Existing technologies, products and software fail to recognize the growing and varied needs in terms of the data models being built on top of distributed columnar databases and the application layer transaction semantics and address the problem of transaction management purely from a database management system (DBMS) perspective. They also fail to recognize the fact that application needs are driven by Business entities which may be constituted by a number of smaller database level entities or physical tables. They also do not support the presence of different kind of workloads that the database is subjected to, the different frequencies at which sub-sets of the business entity changes and also the fact that in order to maintain consistency and sanctity of the Business data, a Business entity should either be transacted upon in the whole, or not at all when participating in transactions that may compromise data integrity and consistency.
SUMMARYThe present invention overcomes the above mentioned drawbacks by building a transaction manager that respects the application use case and design considerations instead of applying a one size fits all approach of the NoSQL databases. The present technique aims to provide this capability for the columnar and distributed databases where application considerations force one to have a business entity stored in more than one table. This invention develops mechanisms for distributed transaction semantics management and builds an application layer that guarantees group atomicity during execution of multi-row transactions. It ensures that a transaction executed on multiple rows in a NoSQL columnar database either executes or fails in entirety and does not leave the database in an inconsistent state.
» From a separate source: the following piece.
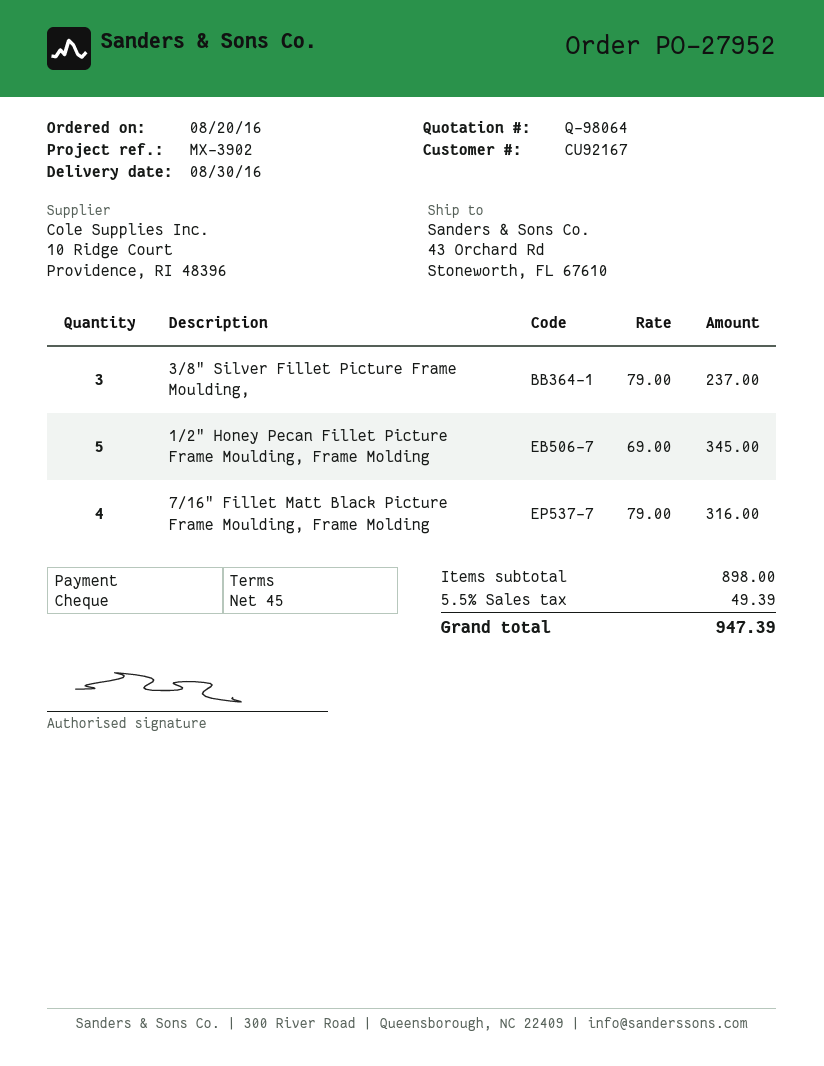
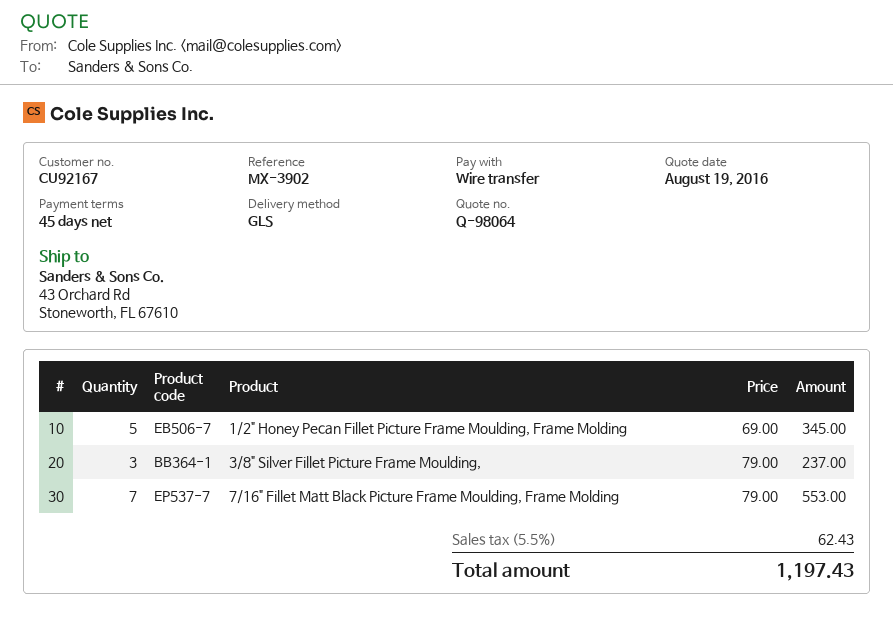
payment method: cheque -> bank transfer
7/16" Fillet Matt Black Picture Frame Moulding, Frame Molding: 4 x 79.00 = 316.00 -> 7 x 79.00 = 553.00
tax: 5.5% = 49.39 -> 5.5% = 62.43
total: 947.39 -> 1197.43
According to the present embodiment, a method for committing group atomic transaction in non-relational database is disclosed. The method includes identifying a business entity for which data needs to be inserted or updated in the distributed columnar database, wherein the data is stored in multiple hierarchical physical tables. Then, a surrogate key is generated for the business entity. After that, data related to the business entity stored in the multiple hierarchical physical tables are updated by using the surrogate key, wherein the data is updated starting from bottom of the hierarchical physical tables till root of the hierarchical physical tables is reached. Finally, the transaction is committed by inserting the surrogate key and a business key associated with the business entity.
In an additional embodiment, a system for committing group atomic transaction in non-relational database is disclosed. The system includes a memory coupled to one or more processors which are configured to execute programmed instructions stored in the memory including identifying a business entity for which data needs to be inserted or updated in the distributed columnar database wherein the data is stored in multiple hierarchical physical tables, generating a surrogate key for the business entity, updating atomically data related to the business entity stored in the multiple hierarchical physical tables by using the surrogate key wherein the data is updated starting from bottom of the hierarchical physical tables till root of the hierarchical physical tables is reached and committing the transaction by inserting the surrogate key and a business key associated with the business entity.
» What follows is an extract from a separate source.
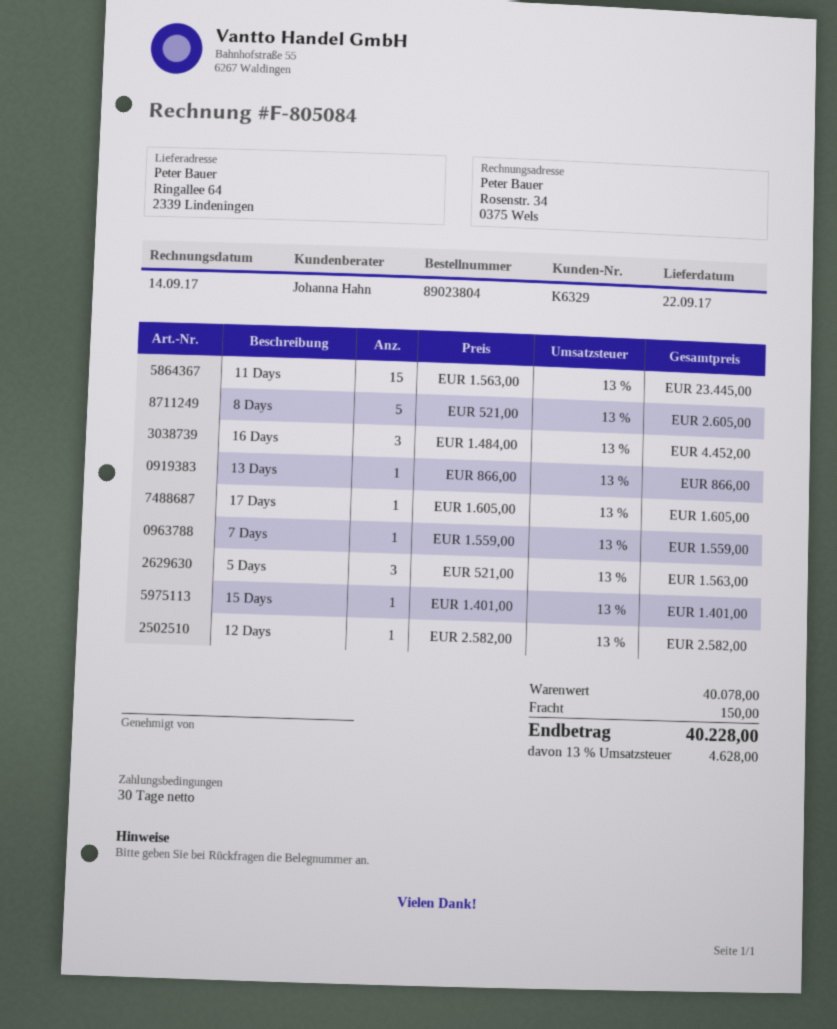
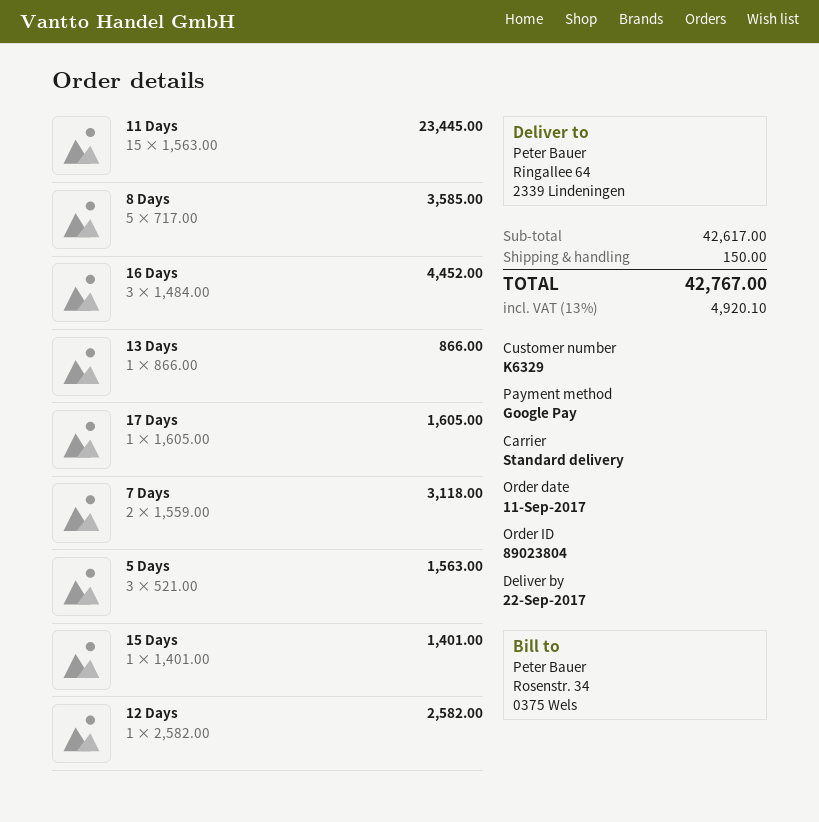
8 Days: 5 x 521.00 = 2605.00 -> 5 x 717.00 = 3585.00
7 Days: 1 x 1559.00 = 1559.00 -> 2 x 1559.00 = 3118.00
subtotal: 40078.00 -> 42617.00
tax: 13% = 4628.00 -> 13% = 4920.10
total: 40228.00 -> 42767.00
In another embodiment of the present disclosure, a non-transitory computer readable storage medium for committing group atomic transaction in non-relational database is disclosed. The computer readable storage medium which is not a signal stores computer executable instructions for identifying a business entity for which data needs to be inserted or updated in the distributed columnar database wherein the data is stored in multiple hierarchical physical tables, generating a surrogate key for the business entity, updating atomically data related to the business entity stored in the multiple hierarchical physical tables by using the surrogate key wherein the data is updated starting from bottom of the hierarchical physical tables till root of the hierarchical physical tables is reached and committing the transaction by inserting the surrogate key and a business key associated with the business entity.
Various embodiments of the invention will, hereinafter, be described in conjunction with the appended drawings. There is no intention to limit the scope of the invention to such blocks or objects, or to any particular technology. These simplified diagrams are presented by way of illustration to aid in the understanding of the logical functionality of one or more aspects of the instant disclosure and is not presented by way of limitation.
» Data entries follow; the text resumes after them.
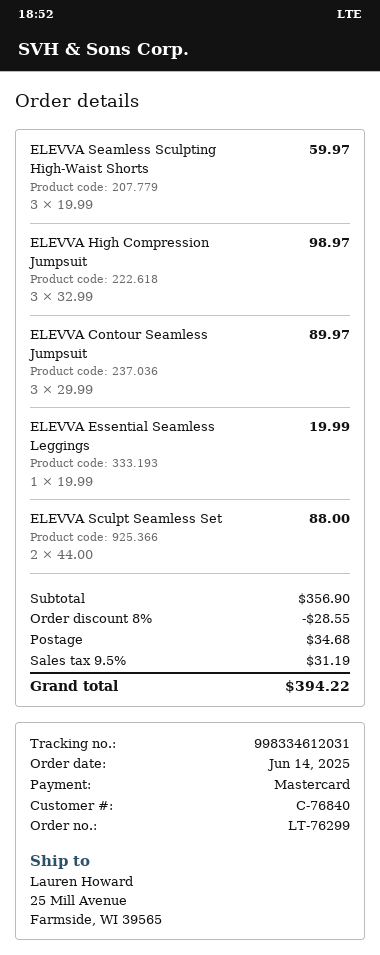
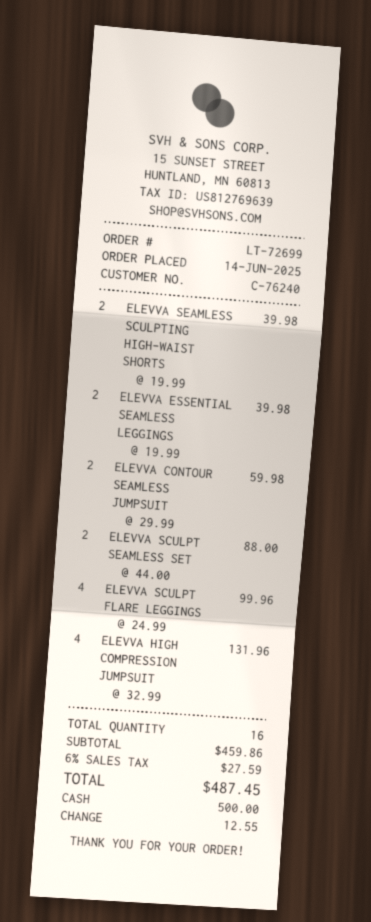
order number: LT-76299 -> LT-72699
customer number: C-76840 -> C-76240
payment method: Mastercard -> cash
ELEVVA Seamless Sculpting High-Waist Shorts: 3 x 19.99 = 59.97 -> 2 x 19.99 = 39.98
ELEVVA High Compression Jumpsuit: 3 x 32.99 = 98.97 -> 4 x 32.99 = 131.96
ELEVVA Contour Seamless Jumpsuit: 3 x 29.99 = 89.97 -> 2 x 29.99 = 59.98
ELEVVA Essential Seamless Leggings: 1 x 19.99 = 19.99 -> 2 x 19.99 = 39.98
ELEVVA SCULPT FLARE LEGGINGS: none -> 4 x 24.99 = 99.96
subtotal: 356.90 -> 459.86
discount: 8% = 28.55 -> none
shipping: 34.68 -> none
tax: 9.5% = 31.19 -> 6% = 27.59
total: 394.22 -> 487.45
The foregoing has broadly outlined the features and technical advantages of the present disclosure in order that the detailed description of the disclosure that follows may be better understood. Additional features and advantages of the disclosure will be described hereinafter which form the subject of the claims of the disclosure. It should be appreciated by those skilled in the art that the conception and specific embodiment disclosed may be readily utilized as a basis for modifying or designing other structures for carrying out the same purposes of the present disclosure. It should also be realized by those skilled in the art that such equivalent constructions do not depart from the spirit and scope of the disclosure as set forth in the appended claims. The novel features which are believed to be characteristic of the disclosure, both as to its organization and method of operation, together with further objects and advantages will be better understood from the following description when considered in connection with the accompanying figures. It is to be expressly understood, however, that each of the figures is provided for the purpose of illustration and description only and is not intended as a definition of the limits of the present disclosure.
Exemplary embodiments of the present invention provide a method and system for committing group atomic transaction in non-relational database by using a transaction manager. In a preferred embodiment, this invention is implemented on NoSQL distributed database. The transaction manager is a middle layer between a distributed columnar database and an application accessing the database. The business entity for which data needs to be updated is identified and concurrency level of that business entity is determined. Update data refers to “update or insert” data and refers to “insert” in case of database support versioning. This concurrency level determines if all overlapping transaction should be allowed to continue simultaneously or only the transaction which started first should be allowed to continue at a time. The update of business entity data starts from bottom of hierarchical physical tables or from child tables. If any of the child table transaction is unsuccessful then transaction manager aborts transaction at parent level or business entity level. However, if child table transactions are successful then transaction manager commits the transaction at business entity level.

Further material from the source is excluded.